National Geographic says, “That joint in the middle, which most people think of as the ‘knee,’ is actually the ankle.”
That means birds all walk on their toes ― one of which usually points backwards and is called the hallux.
As one X user commented under the original penguin post, “I’m not saying that’s a design flaw but why????”
Pheasants can even use their toes as weapons
Pheasants have elevated toes and male ring-necked pheasants have a conical protrusion called a “spur” on the base of their feet.
The spur, which grows about half an inch up from the hallux, ”[is] also present on turkeys, [and] can grow to impressive size and is used in fighting for dominance.”
The secretary bird even hunts on its... toes, I suppose, and stamps its victims to death.

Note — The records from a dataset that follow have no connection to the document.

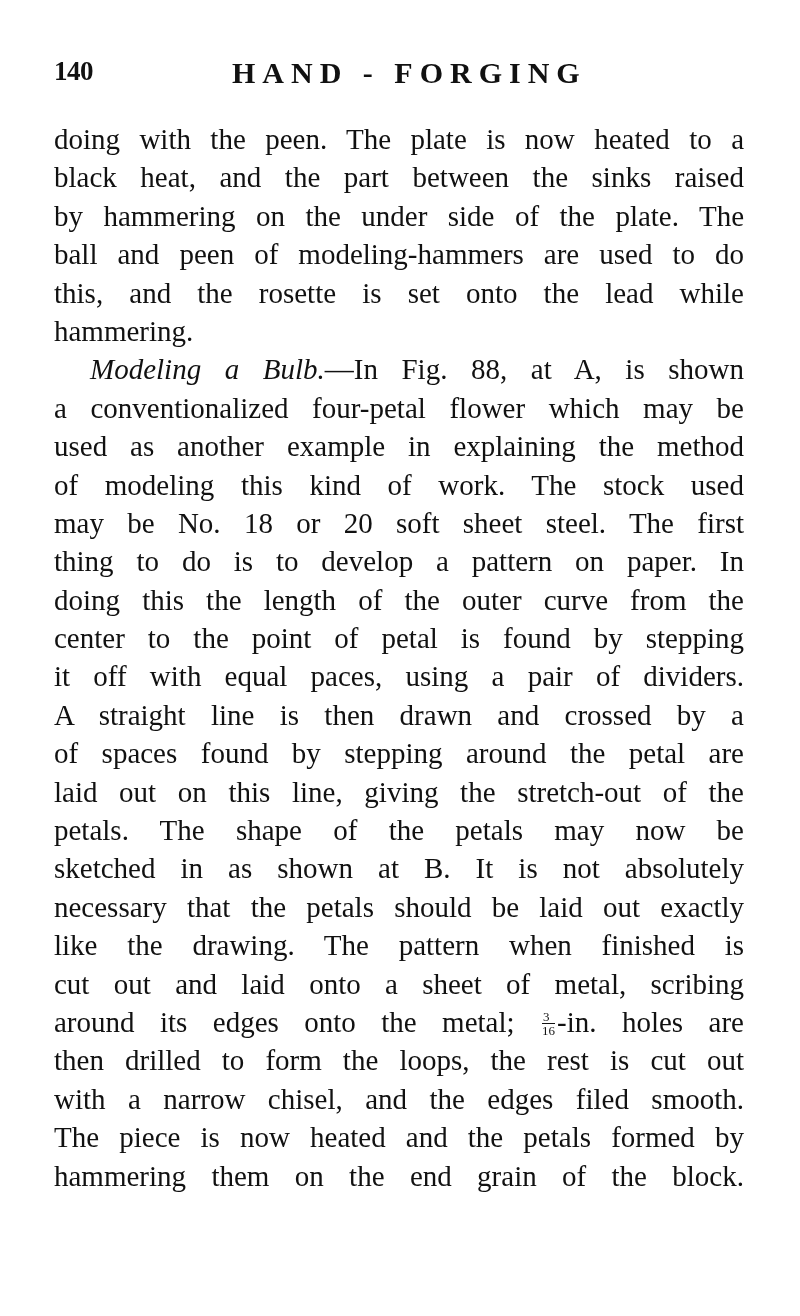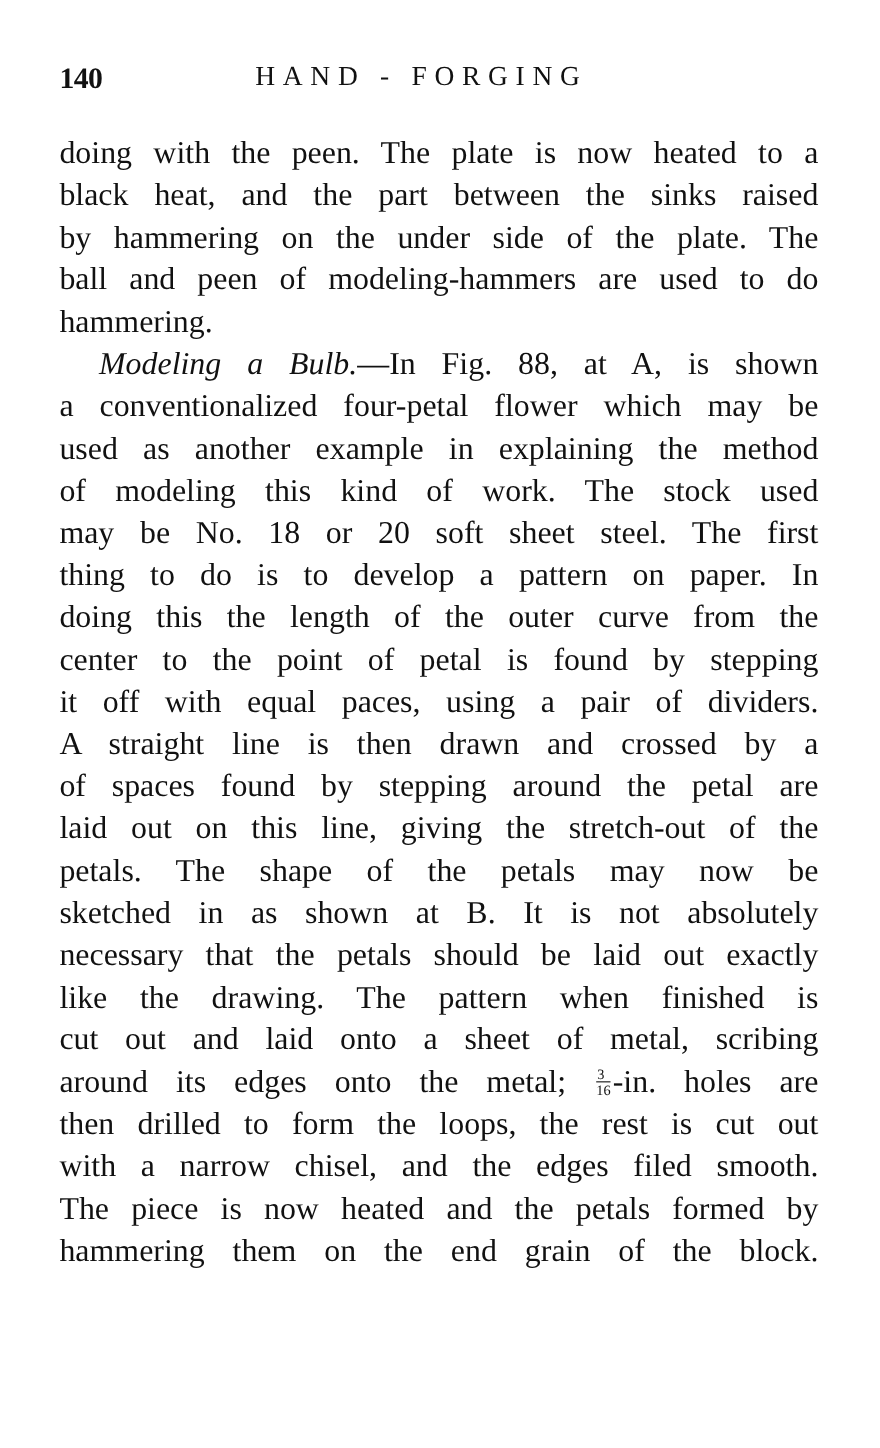--- a/index.html
+++ b/index.html
@@ -30,22 +30,22 @@
       left: 0;
       top: 0;
       font-size: 27px;
       font-weight: bold;
       letter-spacing: -0.5px;
     }
     .running-title {
       position: absolute;
       left: 178px;
       top: 0;
-      font-size: 25px;
-      font-weight: normal;
+      font-size: 30px;
+      font-weight: bold;
       letter-spacing: 7px;
     }
     .body-text {
       position: absolute;
       left: 54px;
       top: 120px;
       width: 690px;
       font-family: "Liberation Serif", serif;
       font-size: 29px;
       line-height: 38.4px;
@@ -85,20 +85,21 @@
     <span class="running-title">HAND - FORGING</span>
   </div>
 
   <div class="body-text">
 
     <div>
       <span class="line">doing with the peen.  The plate is now heated to a</span>
       <span class="line">black heat, and the part between the sinks raised</span>
       <span class="line">by hammering on the under side of the plate. The</span>
       <span class="line">ball and peen of modeling-hammers are used to do</span>
+      <span class="line">this, and the rosette is set onto the lead while</span>
       <span class="line last">hammering.</span>
     </div>
 
     <div>
       <span class="line indent"><span class="italic">Modeling a Bulb.</span><span>—In Fig. 88, at A, is shown</span></span>
       <span class="line">a conventionalized four-petal flower which may be</span>
       <span class="line">used as another example in explaining the method</span>
       <span class="line">of modeling this kind of work.  The stock used</span>
       <span class="line">may be No. 18 or 20 soft sheet steel.  The first</span>
       <span class="line">thing to do is to develop a pattern on paper.  In</span>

Each swipe of its powerful legs “can shatter bones,” Nat Geo WILD shared.
Then, there’s the obvious ― ostriches can cover more than ten feet per step with their lengthy limbs, which allow them to run up to 42 miles per hour and kick the daylights out of predators like cheetahs.
Perhaps that’s because, unlike other birds, they have a double kneecap (what’s with these birds and their patellas?).